How should you address an ex-president

The worldwide first edition of Barack Obama's memories is impressive. Six million copies of the 768-page work under the title “A Promised Land” appeared on Tuesday in 19 languages ​​simultaneously.

The timing of publication shortly after Vice President Joe Biden's election victory catapulted Obama into the headlines. Especially since his successor Donald Trump has not yet recognized the clear vote of the voters. In doing so, the incumbent gave the media an opportunity to interview the Nobel Prize laureate about his memoirs and the elections as if on an assembly line. For example, the editor-in-chief of The Atlantic magazine, Jeffrey Goldberg, to whom Obama explained his concern for the future of democracy in America. A topic that he addresses in the preface to his memoir. "Our divisions are deep, our challenges are enormous," is how the 44th President of the United States describes the country's constitution after four years of devastating white nationalism in the White House.
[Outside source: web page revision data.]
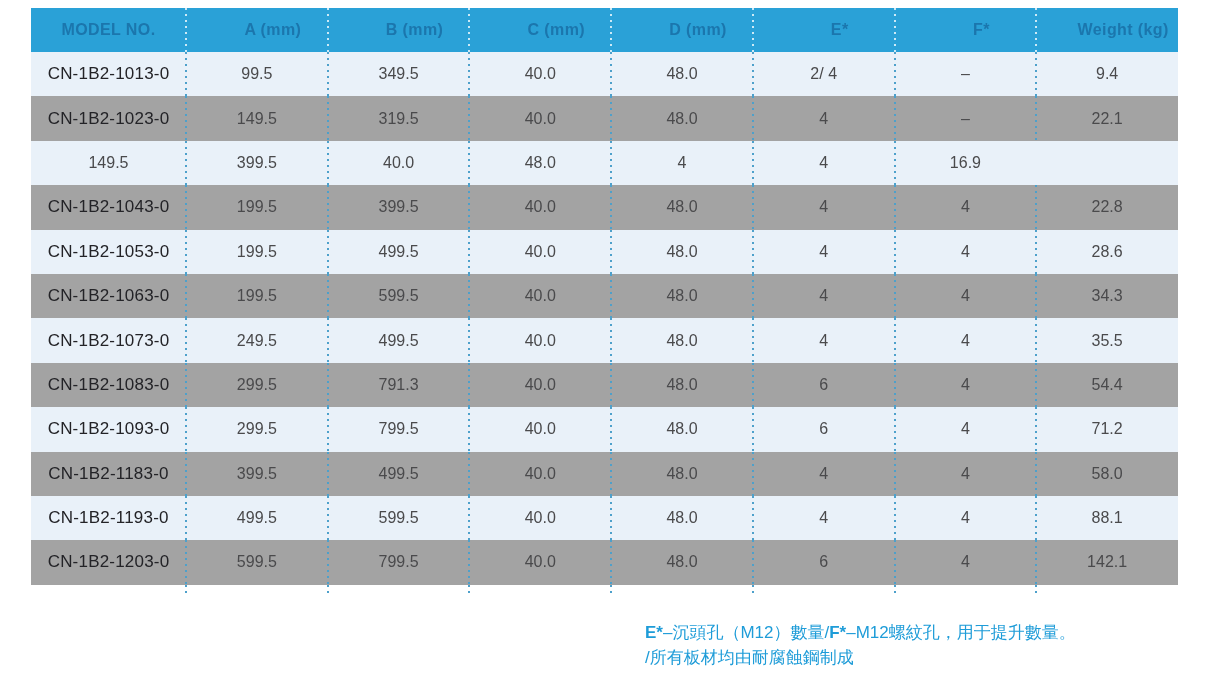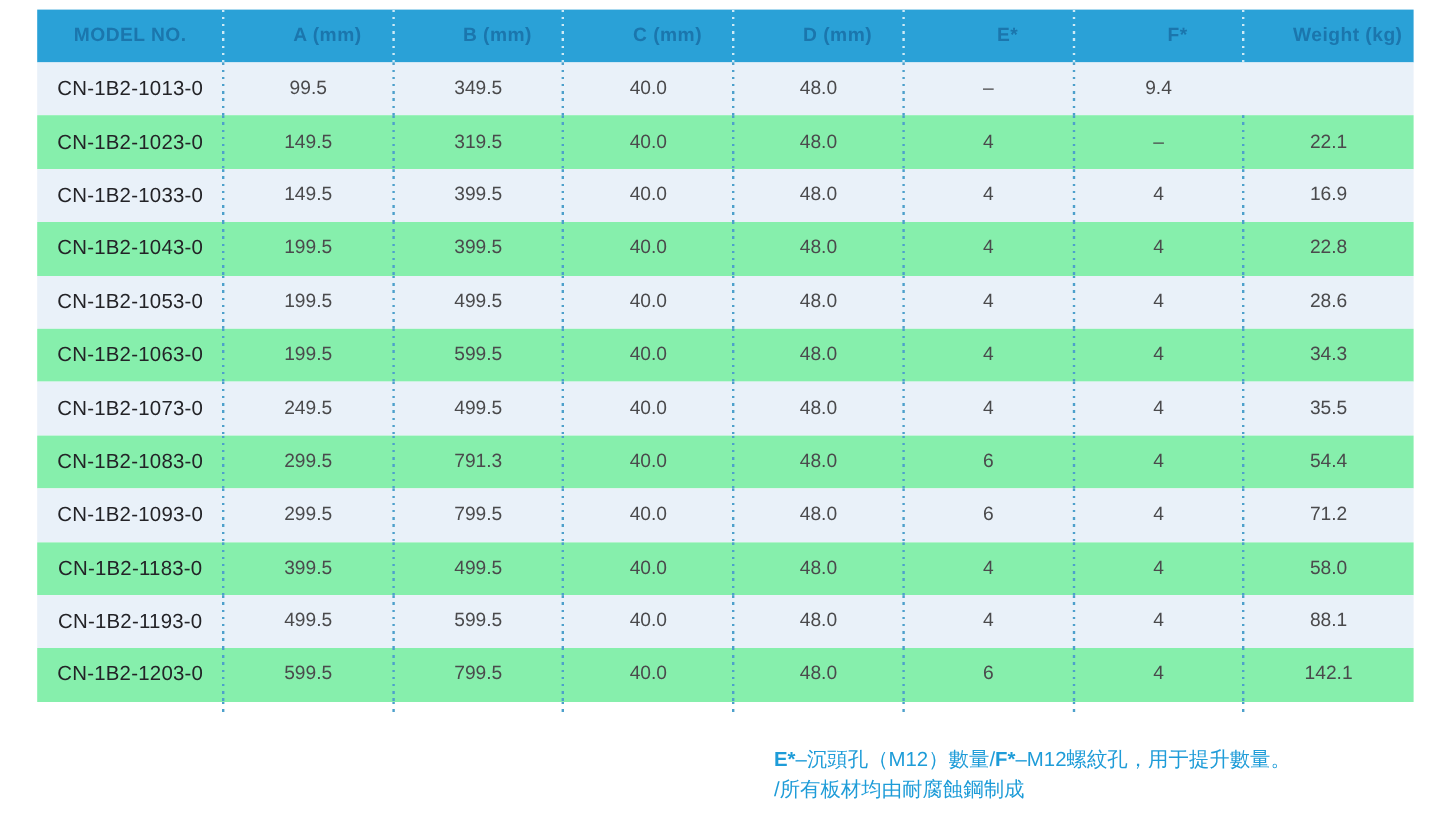"2/ 4" div.td { html: none -> <div>2/ 4</div> }
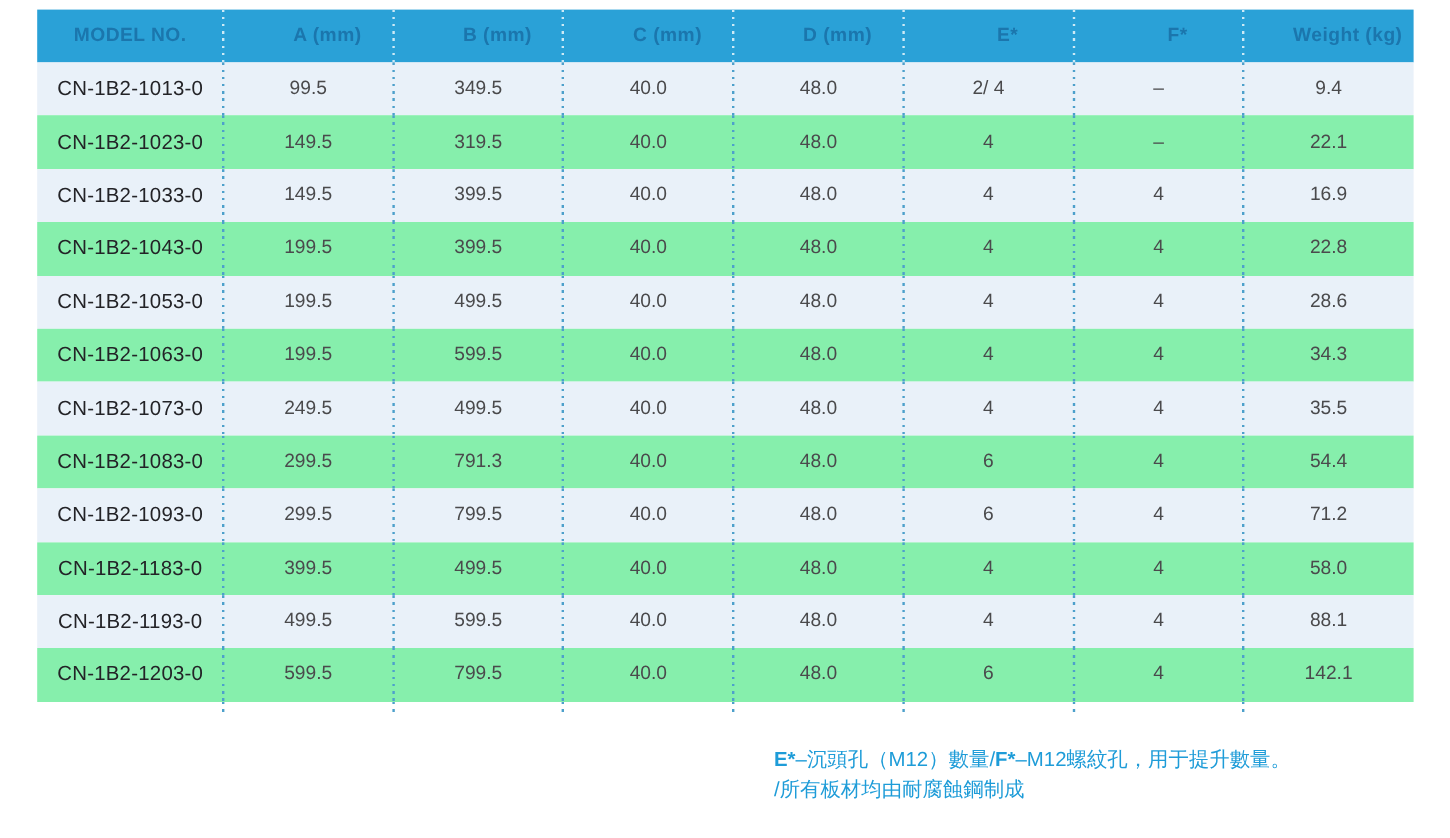"CN-1B2-1023-0" .trow { background: #86efac -> #a3a3a3 }
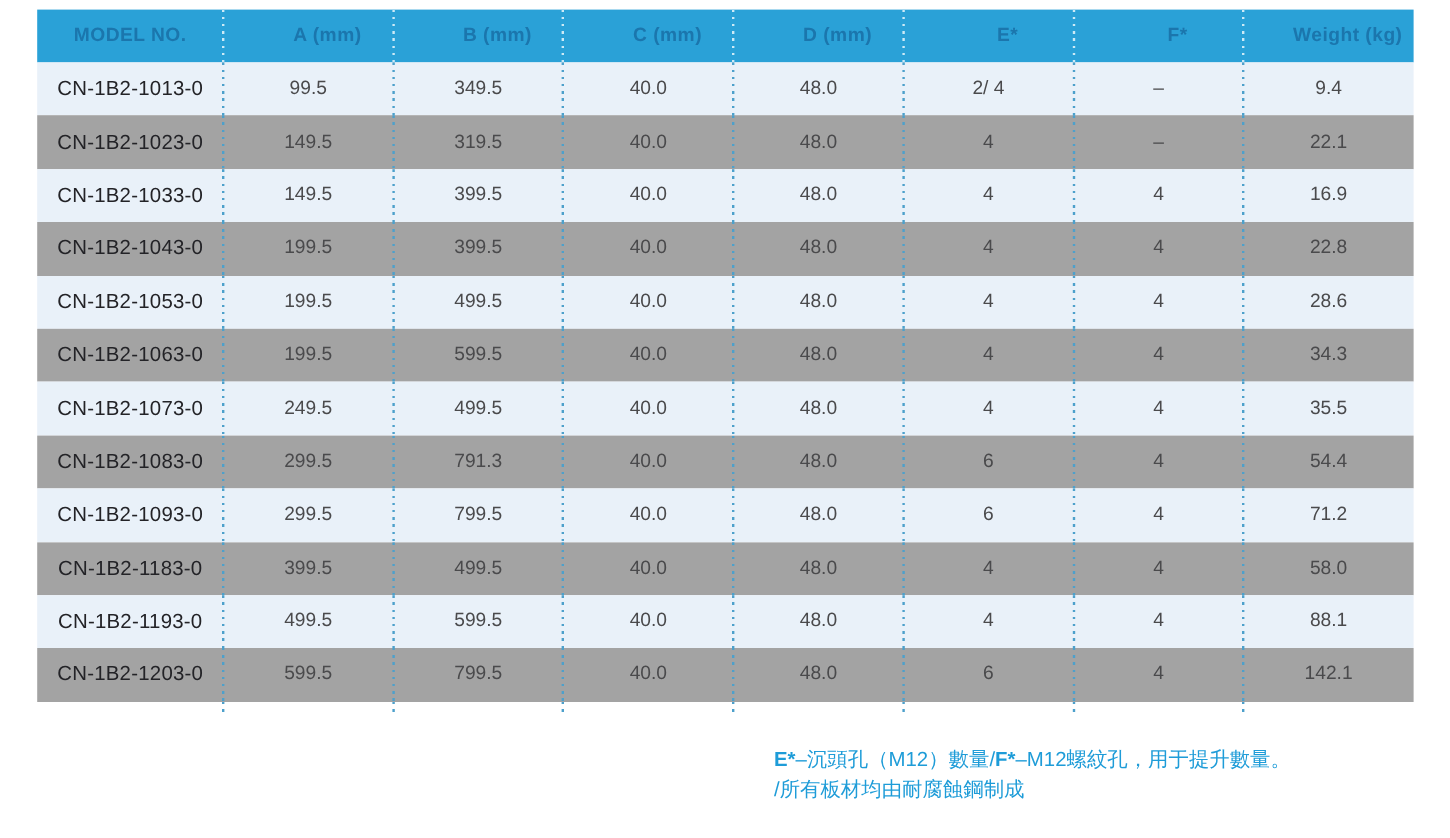"CN-1B2-1033-0" div.td { html: <div>CN-1B2-1033-0</div> -> none }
In his memoir, Obama breaks down the challenges of American democracy on his own experience as the first black President in the White House. “It was as if my presence in the White House alone had released a deep-seated panic, an idea that the natural order had been disrupted,” he describes in “A Promised Land” the shock that his election was in the midst of a threatening financial crisis Had triggered dividing society.

He describes how the Republicans from the first day of his presidency exploited the uncertainties in the crisis to stir up resentment. Especially among the white population, who feared for the privileges they have inherited over the centuries. In the course of the presidency he had to find more and more often “that the mood that we had observed for the first time in the closing phase of Sarah Palin's election campaign and into the tea party summer had spilled over from the edge of the Republican Party to its core ".

Starting with the threat of the Republican leader in the Senate, Mitch McConnell, to block Obama every step of the way. A promise that he kept after the 2010 midterm elections when the “Yes-We-Can” president received what he said was a “rub-off” from the voters. Trump instinctively understood how he could use the fears in society politically. He started his approach to the presidency with an essentially racist lie.

Trump and the "Birther" legend

Obama recalls the "Birther" legend that Trump circulated. “He spread the claim that I was not born in the United States and therefore was not a legitimate President. He promised millions of Americans who were terrified of a black man in the White House an elixir to treat their ethnic fears. "That his presidency ends with the no less racist lie that the elections are in metropolises like Philadelphia, Detroit, Milwaukee, Phoenix and Atlanta "stolen" hold explosives for the future.

Obama writes that he has firm faith in Joe Biden and Kamala Harris, but a single election won't change things overnight. The ex-president is particularly concerned about what he describes as the "decay of truth". He describes a political culture in which "everything is allowed and facts do not count". For example, that Biden conquered five states from Trump, won 306 electoral votes and was more than five million votes ahead of Trump.

Obama is actively involved in the discourse on America's future with his memoirs. He has a lot to contribute. So much that the originally targeted 500 pages have become one and a half times as many. And that this is only the first part of the biography that ends with the secret commando action against Osama Bin Laden. The explosive chapters on the war in Syria, the conflict in Ukraine, the nuclear treaty with Iran and the 2016 election year are still pending.

Despite concerns about the attacks on democracy in America, Obama is generally optimistic. For him, the election of Biden is proof that America is looking ahead again. Like the portrait on the cover of the bestseller, on which he himself looks confidently into the future of the promised land.